A contractor holds a Class C license allowing projects up to $200,000. Due to change orders, a project increases from $185,000 to $235,000. What action is required?

Correct Answer

B) Obtain Class B license before proceeding

South Carolina requires contractors to hold appropriate license classification for actual project value, necessitating a Class B upgrade for projects over $200,000.

Answer Options
A
Continue work under existing license
B
Obtain Class B license before proceeding
C
Transfer project to a properly licensed contractor
D
File a project notification with the licensing board

Why This Is the Correct Answer

South Carolina ties license classification to project dollar value — Class C allows up to $200,000. When change orders push a project beyond that threshold to $235,000, the contractor must upgrade to a Class B license before proceeding with the additional work. Continuing without the appropriate license is a violation of SC licensing law.

Why the Other Options Are Wrong

Option A: Continue work under existing license

Continuing under the existing Class C license is not permissible once the project value exceeds $200,000. South Carolina requires the contractor to hold the license classification corresponding to the actual (not originally contracted) project value. The change orders make the project a Class B-level project.

Option C: Transfer project to a properly licensed contractor

Transferring the project to another contractor is not required by South Carolina law. The original contractor can retain the project by upgrading their own license to Class B. Transfer would be one practical option but is not the legal requirement.

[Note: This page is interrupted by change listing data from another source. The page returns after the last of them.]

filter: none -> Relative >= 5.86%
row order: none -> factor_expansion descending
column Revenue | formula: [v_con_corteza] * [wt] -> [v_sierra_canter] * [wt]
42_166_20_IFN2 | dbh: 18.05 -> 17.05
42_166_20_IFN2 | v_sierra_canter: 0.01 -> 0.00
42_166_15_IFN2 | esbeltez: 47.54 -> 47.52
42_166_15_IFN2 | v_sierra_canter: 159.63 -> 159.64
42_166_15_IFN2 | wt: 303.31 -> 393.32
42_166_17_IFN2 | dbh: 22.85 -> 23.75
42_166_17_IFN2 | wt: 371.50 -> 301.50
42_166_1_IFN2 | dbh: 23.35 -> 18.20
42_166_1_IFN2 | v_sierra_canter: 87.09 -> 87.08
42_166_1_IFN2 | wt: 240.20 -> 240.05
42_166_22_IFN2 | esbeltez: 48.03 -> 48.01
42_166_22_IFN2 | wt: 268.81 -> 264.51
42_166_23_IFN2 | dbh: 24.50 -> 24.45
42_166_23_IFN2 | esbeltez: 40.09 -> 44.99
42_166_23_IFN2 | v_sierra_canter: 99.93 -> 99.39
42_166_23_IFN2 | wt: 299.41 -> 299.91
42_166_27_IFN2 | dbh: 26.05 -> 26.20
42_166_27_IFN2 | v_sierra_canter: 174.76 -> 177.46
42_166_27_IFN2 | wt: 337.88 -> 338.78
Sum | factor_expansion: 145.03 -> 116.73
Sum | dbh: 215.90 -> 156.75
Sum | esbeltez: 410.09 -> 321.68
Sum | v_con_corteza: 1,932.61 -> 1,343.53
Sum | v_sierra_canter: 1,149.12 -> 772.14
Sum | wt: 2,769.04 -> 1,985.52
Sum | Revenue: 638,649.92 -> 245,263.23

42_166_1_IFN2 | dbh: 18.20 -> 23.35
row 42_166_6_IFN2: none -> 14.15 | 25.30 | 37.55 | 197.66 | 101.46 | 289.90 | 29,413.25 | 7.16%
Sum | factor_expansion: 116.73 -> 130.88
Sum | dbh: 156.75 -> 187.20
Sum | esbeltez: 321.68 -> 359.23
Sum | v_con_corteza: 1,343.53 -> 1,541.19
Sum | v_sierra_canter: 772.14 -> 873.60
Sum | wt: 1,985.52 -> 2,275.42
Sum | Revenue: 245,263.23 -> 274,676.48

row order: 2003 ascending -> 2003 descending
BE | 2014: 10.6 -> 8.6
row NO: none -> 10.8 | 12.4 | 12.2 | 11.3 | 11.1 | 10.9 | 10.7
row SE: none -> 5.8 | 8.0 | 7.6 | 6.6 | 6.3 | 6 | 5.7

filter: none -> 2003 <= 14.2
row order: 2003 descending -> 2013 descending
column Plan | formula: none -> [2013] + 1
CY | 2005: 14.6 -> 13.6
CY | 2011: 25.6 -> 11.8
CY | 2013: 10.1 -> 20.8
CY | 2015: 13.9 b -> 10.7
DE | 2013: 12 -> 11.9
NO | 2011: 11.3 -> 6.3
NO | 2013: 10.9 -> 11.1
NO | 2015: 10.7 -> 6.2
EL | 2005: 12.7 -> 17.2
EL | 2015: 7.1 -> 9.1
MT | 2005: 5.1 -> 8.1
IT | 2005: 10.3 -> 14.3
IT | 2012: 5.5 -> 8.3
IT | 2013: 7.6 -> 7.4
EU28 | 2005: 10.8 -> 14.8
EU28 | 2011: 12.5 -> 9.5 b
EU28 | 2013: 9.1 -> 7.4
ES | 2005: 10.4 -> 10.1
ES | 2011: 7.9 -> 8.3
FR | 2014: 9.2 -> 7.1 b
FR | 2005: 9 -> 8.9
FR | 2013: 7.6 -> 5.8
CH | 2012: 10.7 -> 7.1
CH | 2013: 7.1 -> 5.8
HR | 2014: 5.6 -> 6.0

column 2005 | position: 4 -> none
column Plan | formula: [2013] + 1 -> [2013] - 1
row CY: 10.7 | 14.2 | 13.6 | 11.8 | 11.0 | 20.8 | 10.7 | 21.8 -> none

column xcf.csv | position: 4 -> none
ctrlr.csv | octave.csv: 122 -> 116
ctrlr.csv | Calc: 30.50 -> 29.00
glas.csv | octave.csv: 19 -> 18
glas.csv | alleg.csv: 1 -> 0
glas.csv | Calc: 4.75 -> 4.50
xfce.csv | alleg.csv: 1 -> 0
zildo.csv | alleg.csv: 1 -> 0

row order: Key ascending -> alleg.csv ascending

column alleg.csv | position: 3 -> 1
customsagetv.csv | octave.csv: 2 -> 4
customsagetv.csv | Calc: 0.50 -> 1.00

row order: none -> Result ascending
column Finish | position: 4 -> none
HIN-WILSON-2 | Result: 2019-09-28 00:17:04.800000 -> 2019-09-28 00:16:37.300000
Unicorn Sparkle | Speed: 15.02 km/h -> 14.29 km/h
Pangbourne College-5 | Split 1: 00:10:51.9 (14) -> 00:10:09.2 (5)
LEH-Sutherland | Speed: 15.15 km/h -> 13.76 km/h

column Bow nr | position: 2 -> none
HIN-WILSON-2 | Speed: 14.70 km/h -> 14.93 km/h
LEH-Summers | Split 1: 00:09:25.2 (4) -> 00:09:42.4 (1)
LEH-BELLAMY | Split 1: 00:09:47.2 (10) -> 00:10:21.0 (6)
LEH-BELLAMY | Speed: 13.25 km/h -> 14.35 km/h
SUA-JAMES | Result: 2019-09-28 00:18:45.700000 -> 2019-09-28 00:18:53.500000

Option D: File a project notification with the licensing board

Filing a notification with the licensing board is not the legal remedy specified by South Carolina law for this situation. The contractor must take active steps to become properly licensed (upgrade to Class B), not simply notify the board while continuing to work under an insufficient license.

Memory Technique

Think of SC license classes as speed limits — if your project speeds up past $200,000, you need to upgrade your license 'speed rating' to Class B before you can go faster. You cannot exceed your license limit just because you started under it.